*Work order*: An exact reproduction of the listing, minus the pictures, is the required output.

*Source material*:
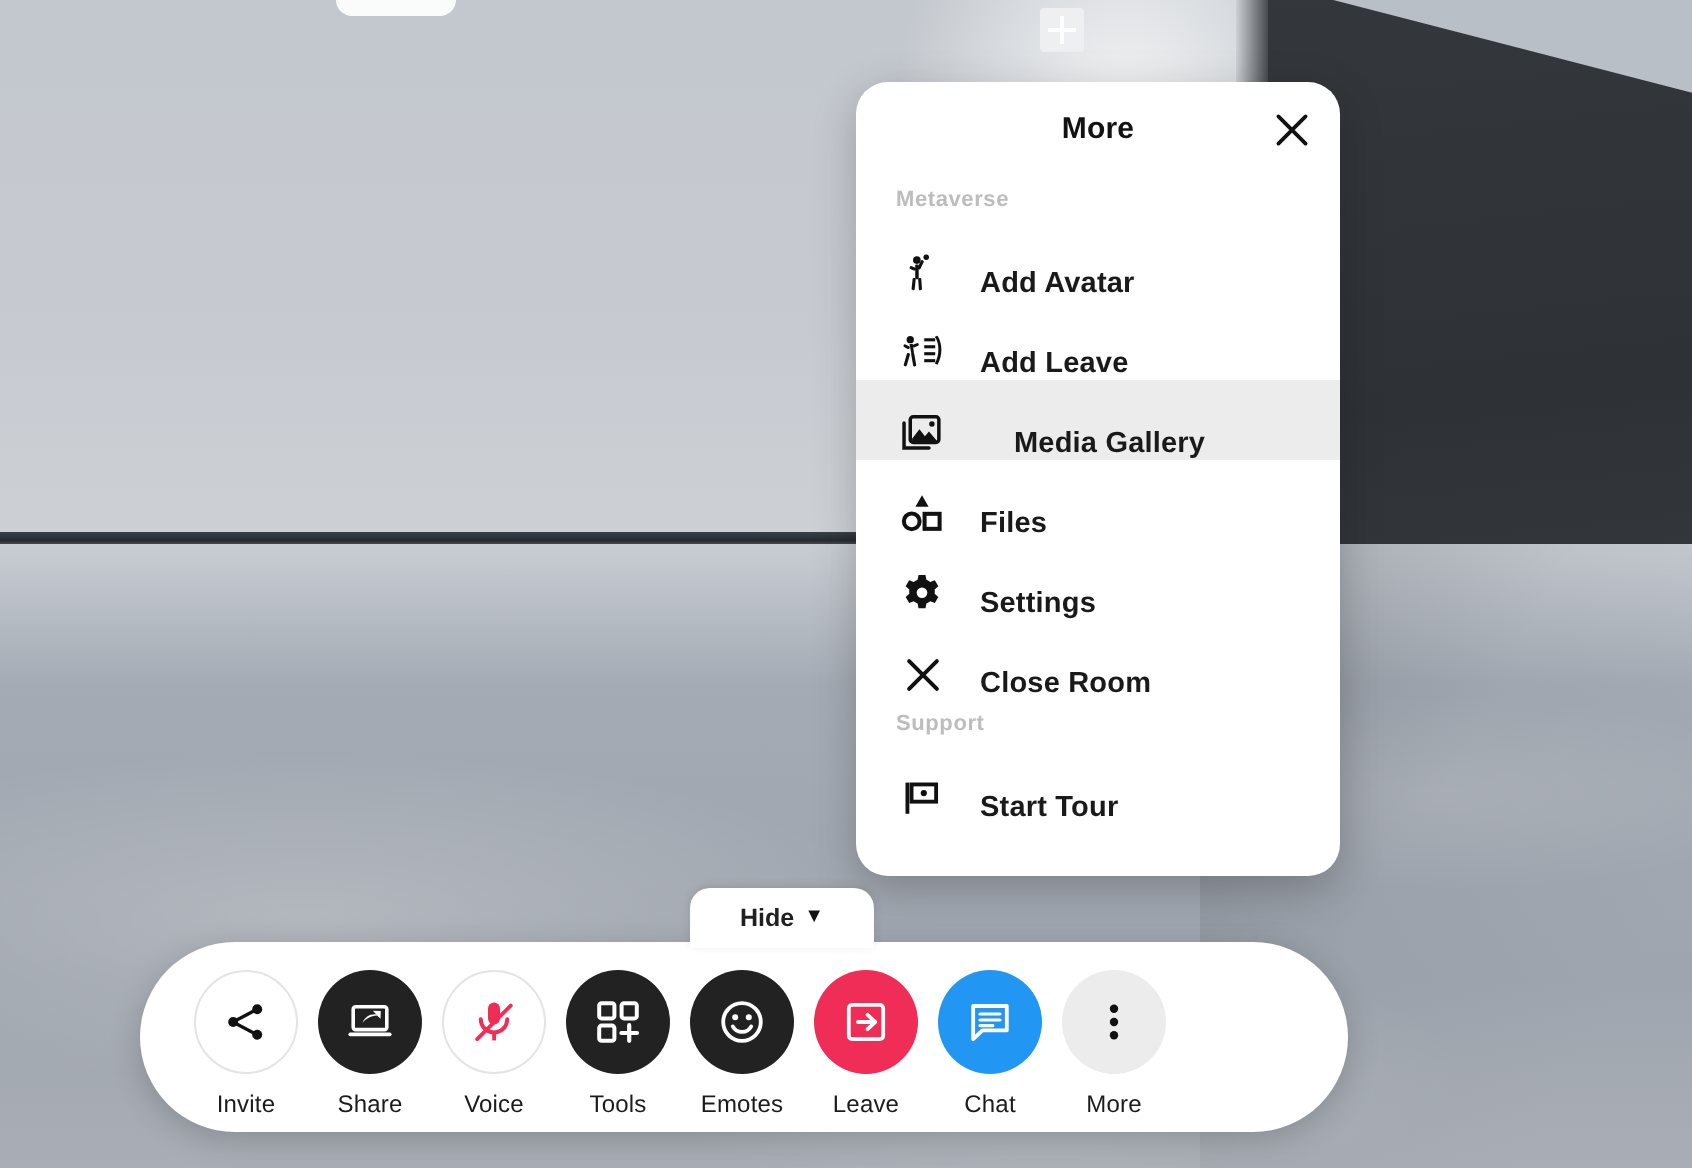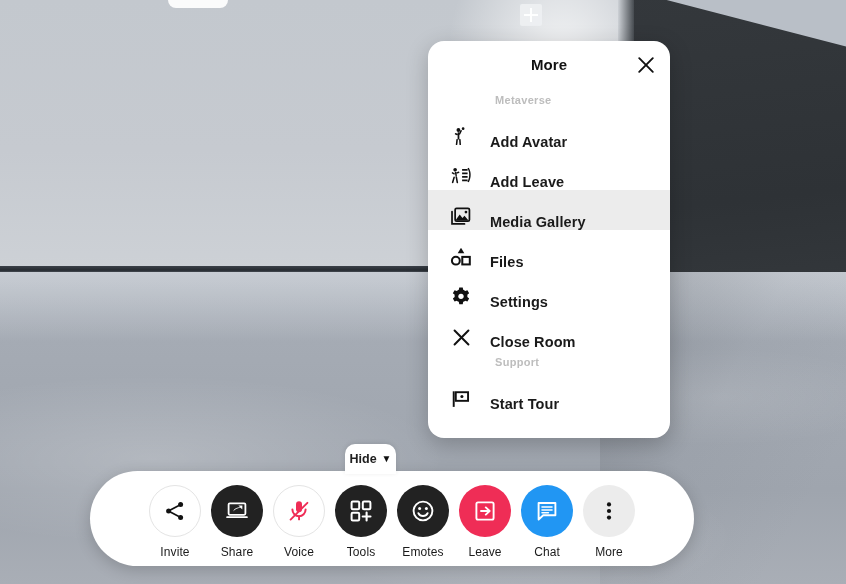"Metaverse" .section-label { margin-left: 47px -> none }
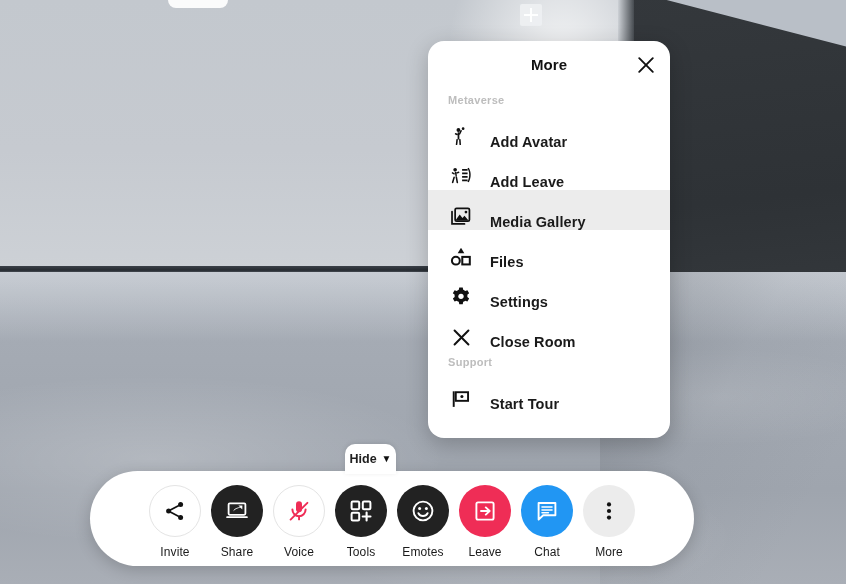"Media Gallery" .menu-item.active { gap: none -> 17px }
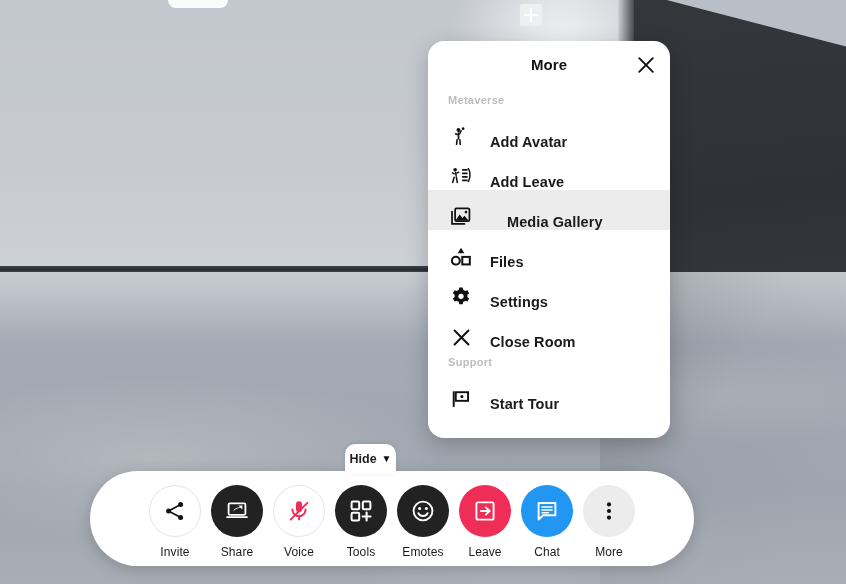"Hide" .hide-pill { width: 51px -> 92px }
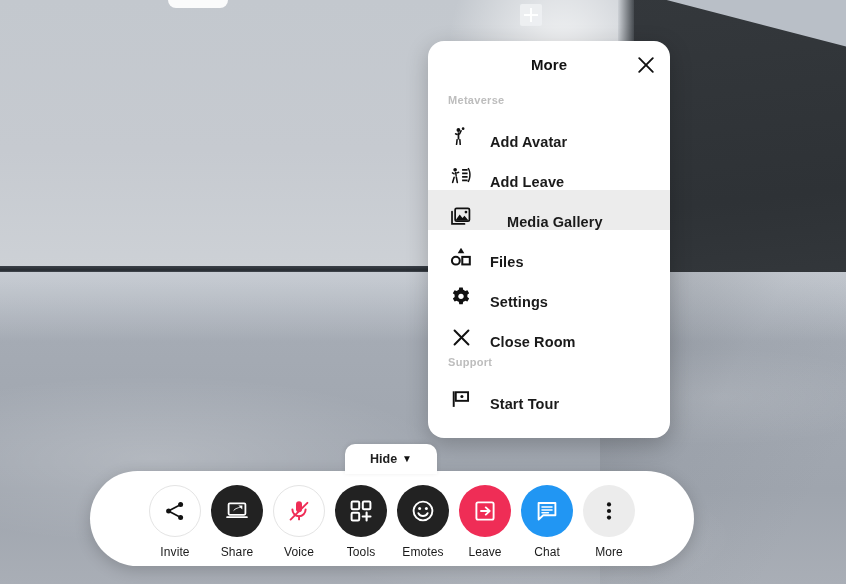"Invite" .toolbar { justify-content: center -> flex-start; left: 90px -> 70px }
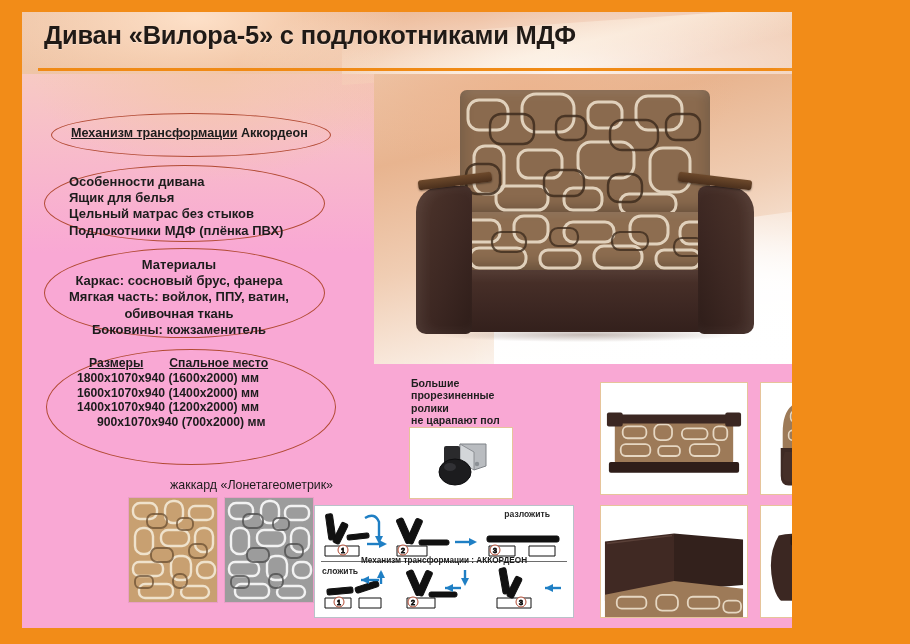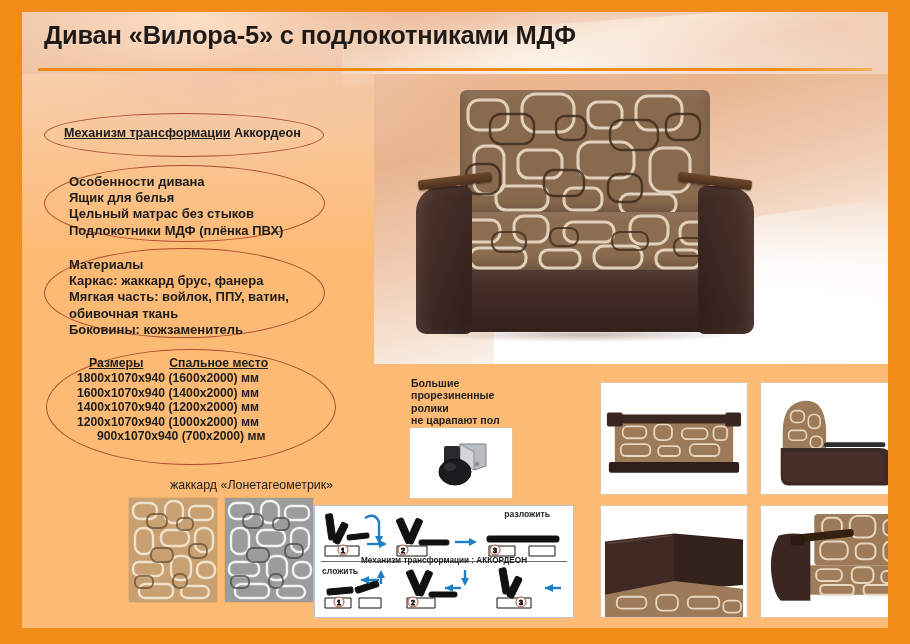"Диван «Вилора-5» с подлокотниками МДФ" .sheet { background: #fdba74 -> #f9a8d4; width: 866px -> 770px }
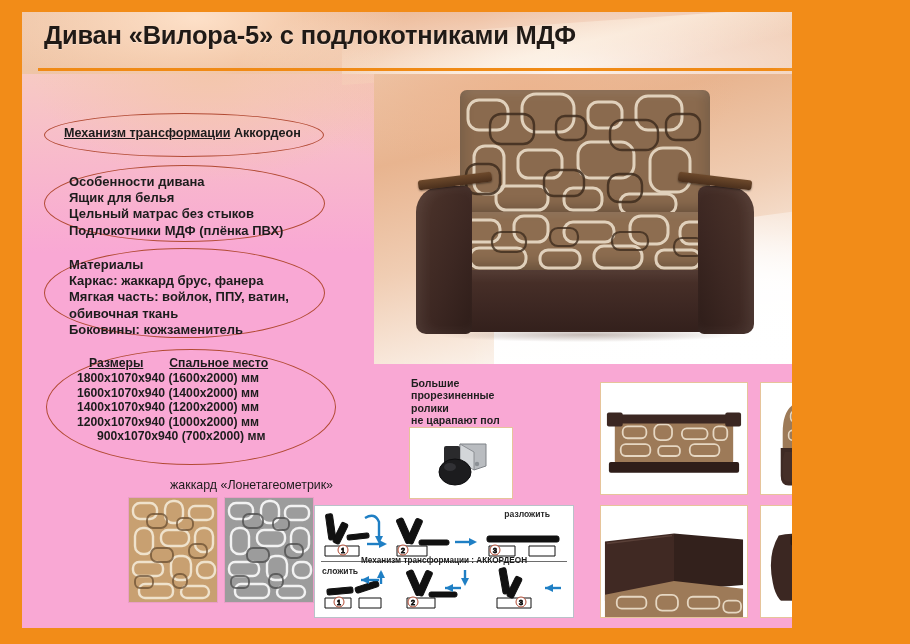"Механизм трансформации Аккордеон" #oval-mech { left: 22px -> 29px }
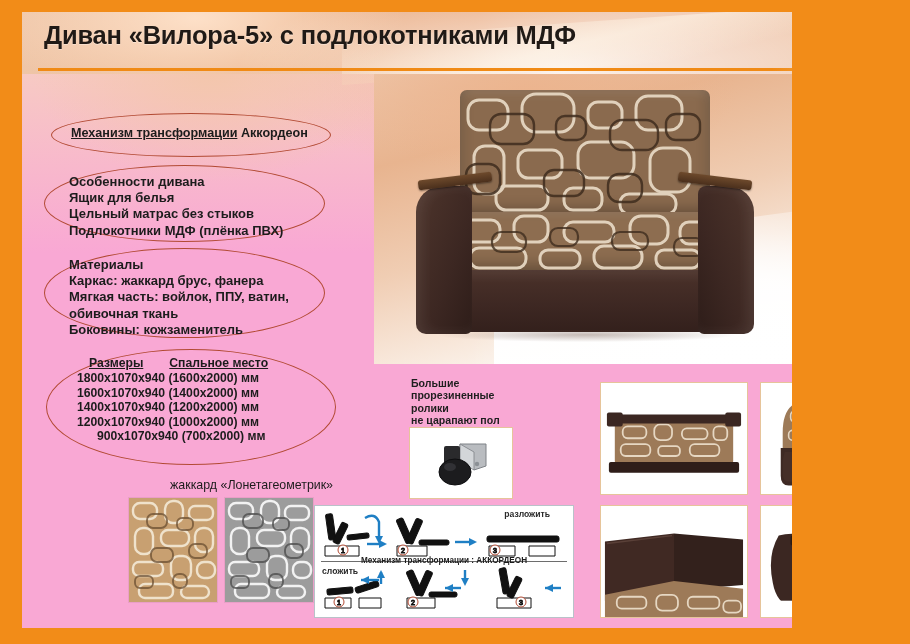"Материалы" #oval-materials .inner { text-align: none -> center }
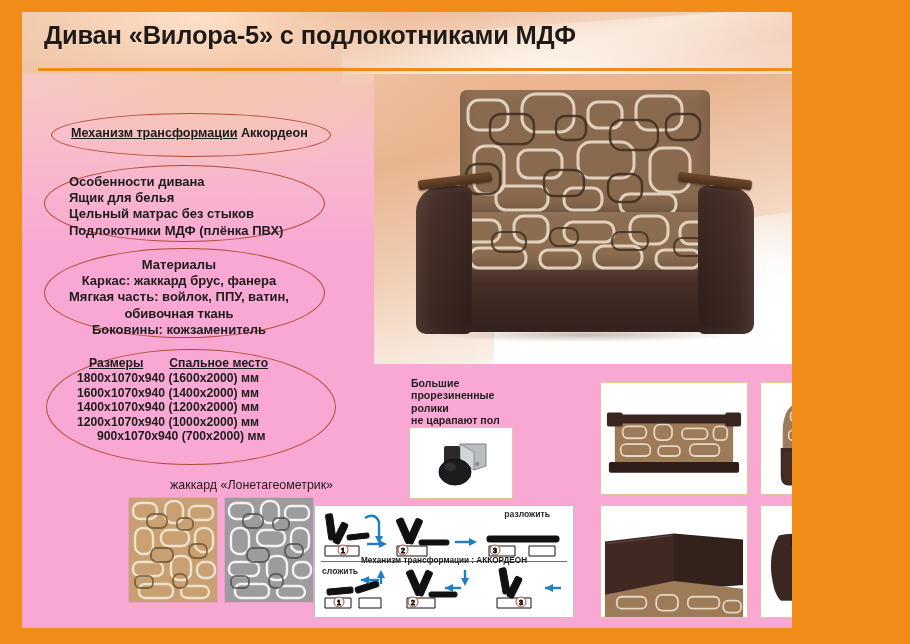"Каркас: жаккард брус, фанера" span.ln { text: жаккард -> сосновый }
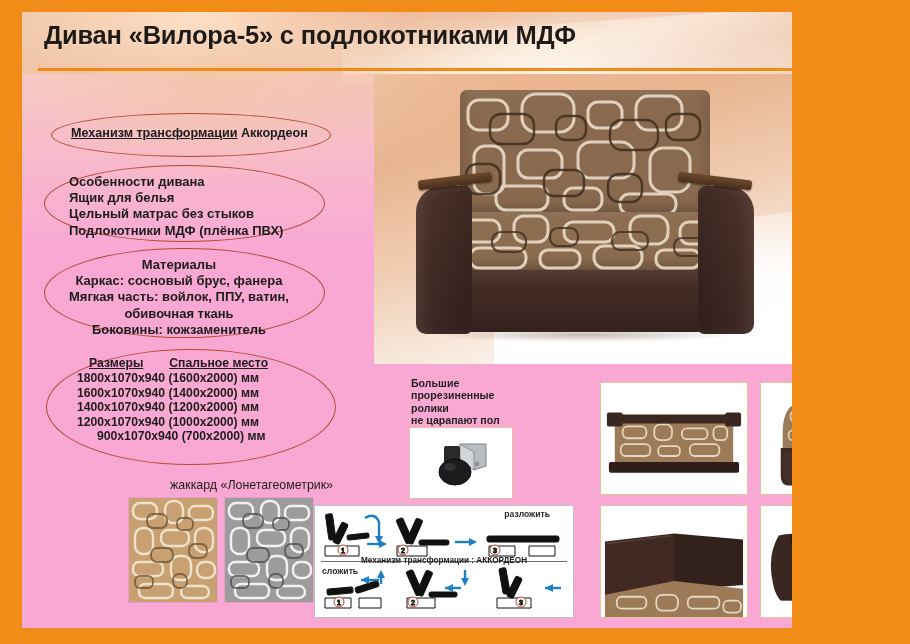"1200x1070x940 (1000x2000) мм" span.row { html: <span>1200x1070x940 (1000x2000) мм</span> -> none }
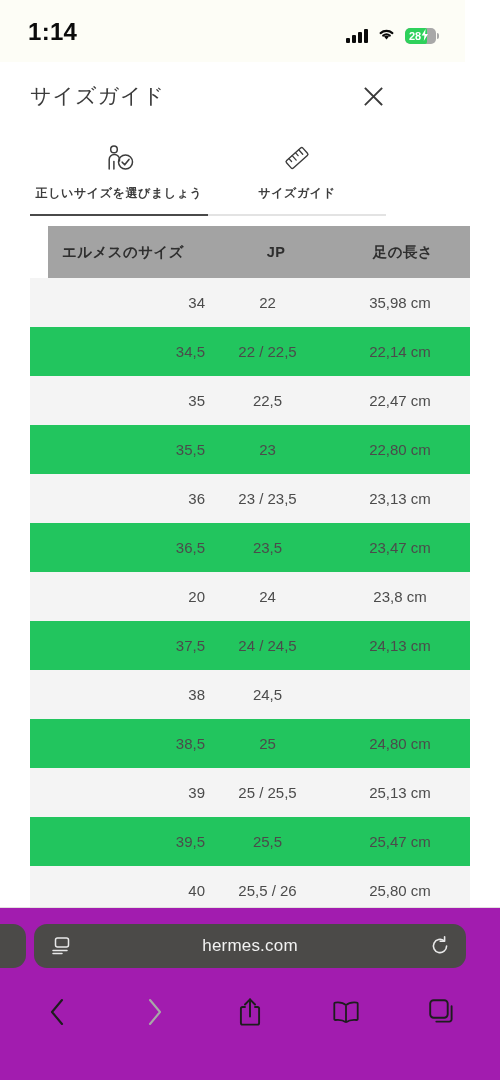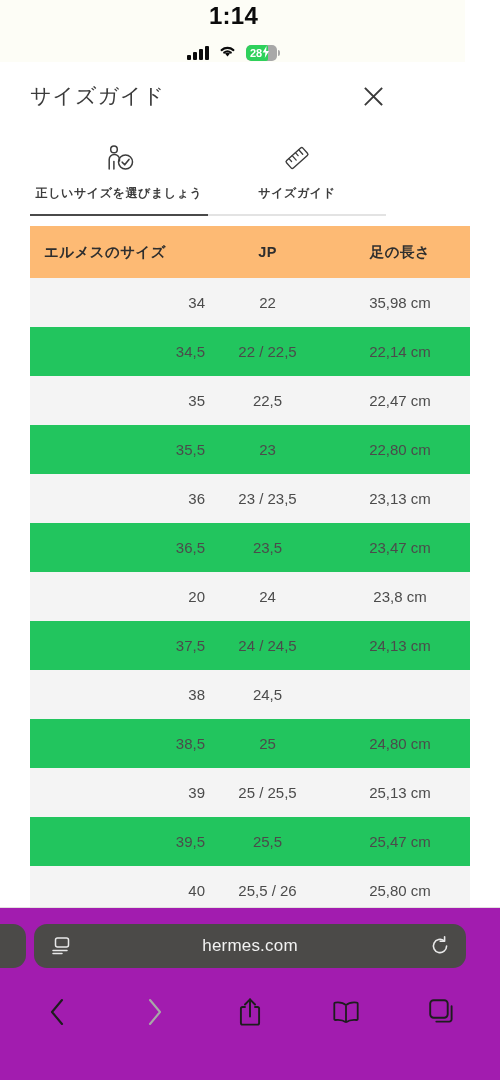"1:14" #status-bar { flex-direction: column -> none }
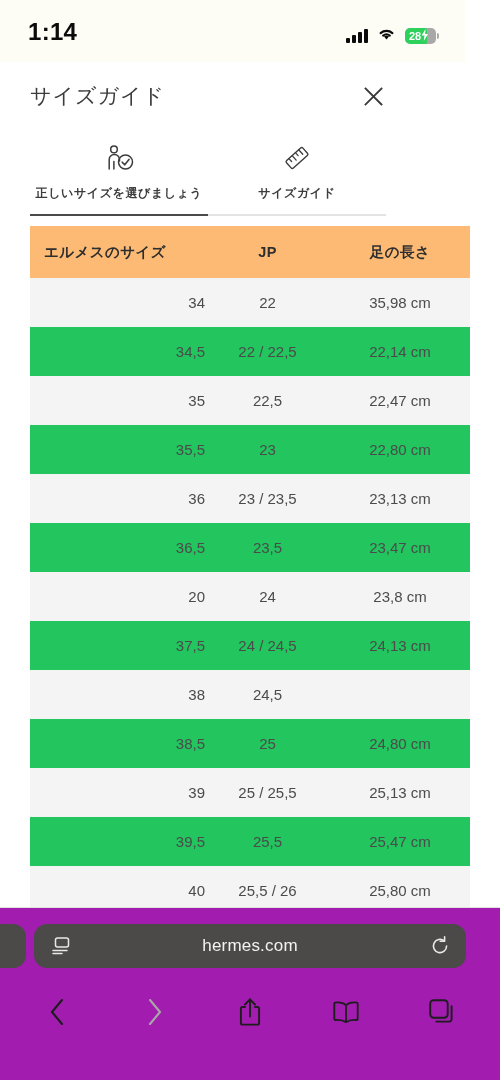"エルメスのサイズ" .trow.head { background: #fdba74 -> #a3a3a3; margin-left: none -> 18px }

*Your solution*:
"Metaverse" .section-label { margin-left: 47px -> none }
"Media Gallery" .menu-item.active { gap: none -> 17px }
"Hide" .hide-pill { width: 51px -> 92px }
"Invite" .toolbar { justify-content: center -> flex-start; left: 90px -> 70px }
"Диван «Вилора-5» с подлокотниками МДФ" .sheet { background: #fdba74 -> #f9a8d4; width: 866px -> 770px }
"Механизм трансформации Аккордеон" #oval-mech { left: 22px -> 29px }
"Материалы" #oval-materials .inner { text-align: none -> center }
"Каркас: жаккард брус, фанера" span.ln { text: жаккард -> сосновый }
"1200x1070x940 (1000x2000) мм" span.row { html: <span>1200x1070x940 (1000x2000) мм</span> -> none }
"1:14" #status-bar { flex-direction: column -> none }
"エルメスのサイズ" .trow.head { background: #fdba74 -> #a3a3a3; margin-left: none -> 18px }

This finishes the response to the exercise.